Best of luck - I hope it does the trick


----------



## novice1968 (Jan 14, 2011)

will update failure/success in due course


----------



## Deleted member 3270 (Jan 14, 2011)

The only proper way is to to fit a new rubber wind screen seal if you can get one and its an easy job to get the windscreen out without breaking it


----------



## shawbags (Jan 14, 2011)

A bit cheeky but if your plan does not work,throw a brick off it and claim on your insurance,it should not effect your no claims bonus .


----------



## novice1968 (Jan 14, 2011)

wilthebeast said:


> The only proper way is to to fit a new rubber wind screen seal if you can get one and its an easy job to get the windscreen out without breaking it


 
well beyond my diy skill


----------



## Firefox (Jan 15, 2011)

shawbags said:


> A bit cheeky but if your plan does not work,throw a brick off it and claim on your insurance,it should not effect your no claims bonus .



Don't even joke about it. Behaviour like that defrauding insurance, and it does go on so it's no joke, means higher premiums for all of us.

I remember a guy at work boasting how he faked a break in and claimed for a stolen TV. When I asked him if he realised his stupidity cost me money, he didn't have an answer.

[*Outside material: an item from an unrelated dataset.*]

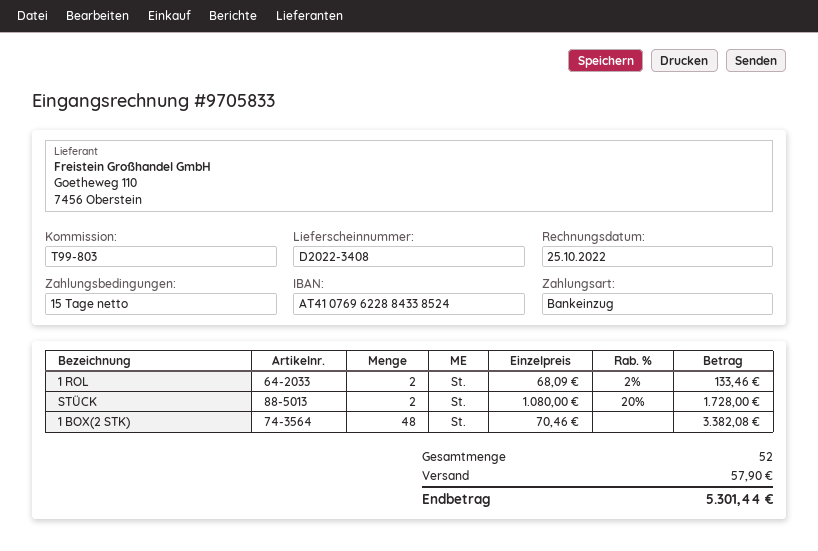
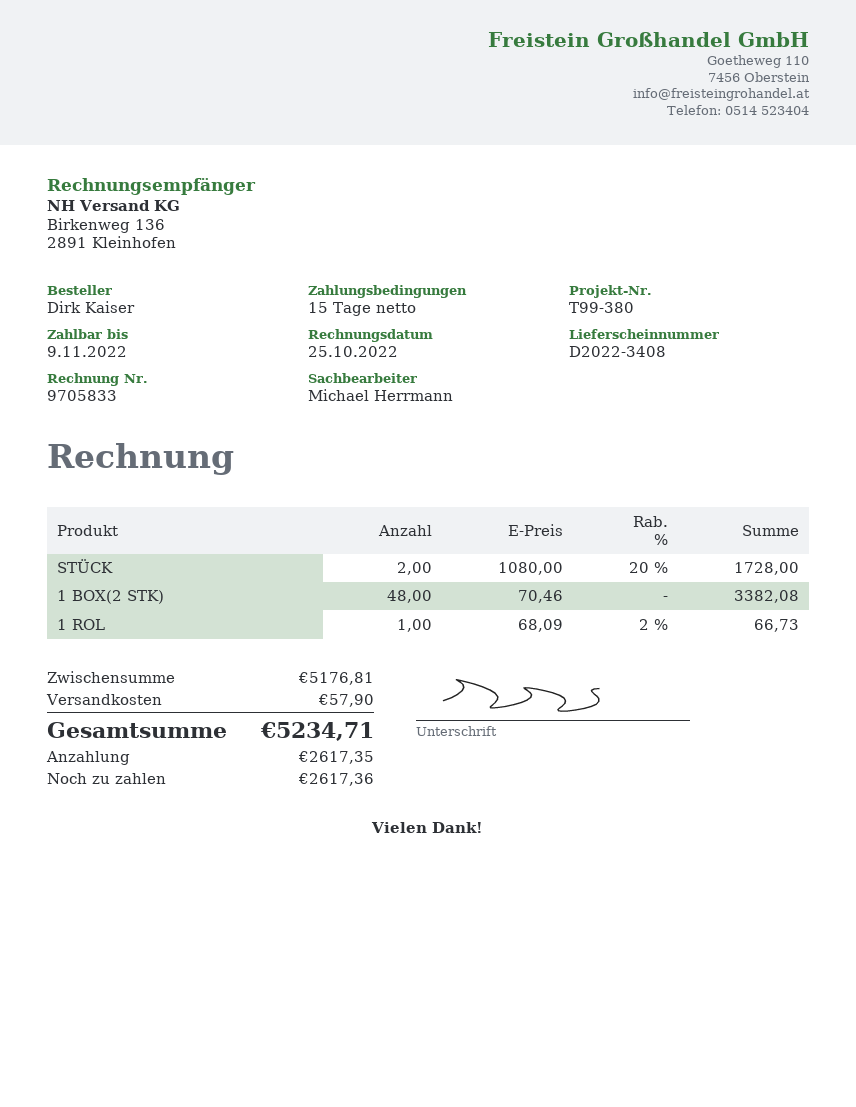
reference: T99-803 -> T99-380
1 ROL: 2 x 68.09 - 2% = 133.46 -> 1 x 68.09 - 2% = 66.73
total: 5301.44 -> 5234.71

As for windscreen sealants, I haven't had much sucess with any of them. That was 15 years ago though, I haven't tried the latest products.


----------



## Canalsman (Jan 15, 2011)

Firefox said:


> Don't even joke about it. Behaviour like that defrauding insurance, and it does go on so it's no joke, means higher premiums for all of us.


 
Spot on!!!


----------



## shawbags (Jan 15, 2011)

Firefox said:


> Don't even joke about it. Behaviour like that defrauding insurance, and it does go on so it's no joke, means higher premiums for all of us.
> 
> I remember a guy at work boasting how he faked a break in and claimed for a stolen TV. When I asked him if he realised his stupidity cost me money, he didn't have an answer.
> 
> As for windscreen sealants, I haven't had much sucess with any of them. That was 15 years ago though, I haven't tried the latest products.


 
Hi there,it was a joke take a chill pill,i have only ever claimed off my car insurance once in 29 years of driving,i do understand and agree with what your saying,cheers Shawbags.


----------



## novice1968 (Jan 26, 2011)

*update*



Canalsman said:


> Just did a quick Google and came up with this recommendation - look at the ninth post in the thread here Leaking windscreen seal - The Mini Forum
> 
> The sealant is available on Ebay - for example here WINDSCREEN RUBBER SEALANT STOP PREVENT LEAKS ARBOMAST on eBay (end time 28-Jan-11 17:13:55 GMT)
> 
> ...




arbomast used, appeared to fix the leak, thank you for all your replies


----------



## Canalsman (Jan 26, 2011)

Hooray! Result


----------



## backstay (Feb 21, 2011)

*leaks around windscreen*

hi.i have a leak around the top of my rear window so i bit t he bullet today and ordered a new rubber seal from vw commercial garage at approv £25,then went to 1st.call,like autoglass,they will put the new seal in for £60 plus vat.i will be there when the glass is removed to see if any of the metal is bad,if removal of rust is,nt totally possible then i will have to have the  area built up ata body shop.i,ve been involved with the use of metalboets for 40 years ,so please dont do a bodge with silicons as the previous owner of my vehicle had done,but get it fixed properly,good luck b


----------



## novice1968 (Feb 21, 2011)

backstay said:


> hi.i have a leak around the top of my rear window so i bit t he bullet today and ordered a new rubber seal from vw commercial garage at approv £25,then went to 1st.call,like autoglass,they will put the new seal in for £60 plus vat.i will be there when the glass is removed to see if any of the metal is bad,if removal of rust is,nt totally possible then i will have to have the  area built up ata body shop.i,ve been involved with the use of metalboets for 40 years ,so please dont do a bodge with silicons as the previous owner of my vehicle had done,but get it fixed properly,good luck b



thanks for your post
my diy appeared to stop the leak into the van (all areas inside where i can see ) but not 100% sure regarding areas behind /under rubber seal so be interested to find out your result by 1 st call (where is this outfit) because when I first approached autoglass, southeast  they were not that helpful and I would not know where to order seals for my van (A class old Hymer).
be very interested in see some photos if not too much trouble


----------



## Tigatigatiger (Feb 22, 2011)

For hymer bits Hymer Direct maybe able to help-they stock windscreens etc. according to website.


----------



## novice1968 (Feb 22, 2011)

Tigatigatiger said:


> For hymer bits Hymer Direct maybe able to help-they stock windscreens etc. according to website.


 
tried very nice response but not able to help with the leak Quote, screen too large to handle suggested commercial firm , pass the buck


----------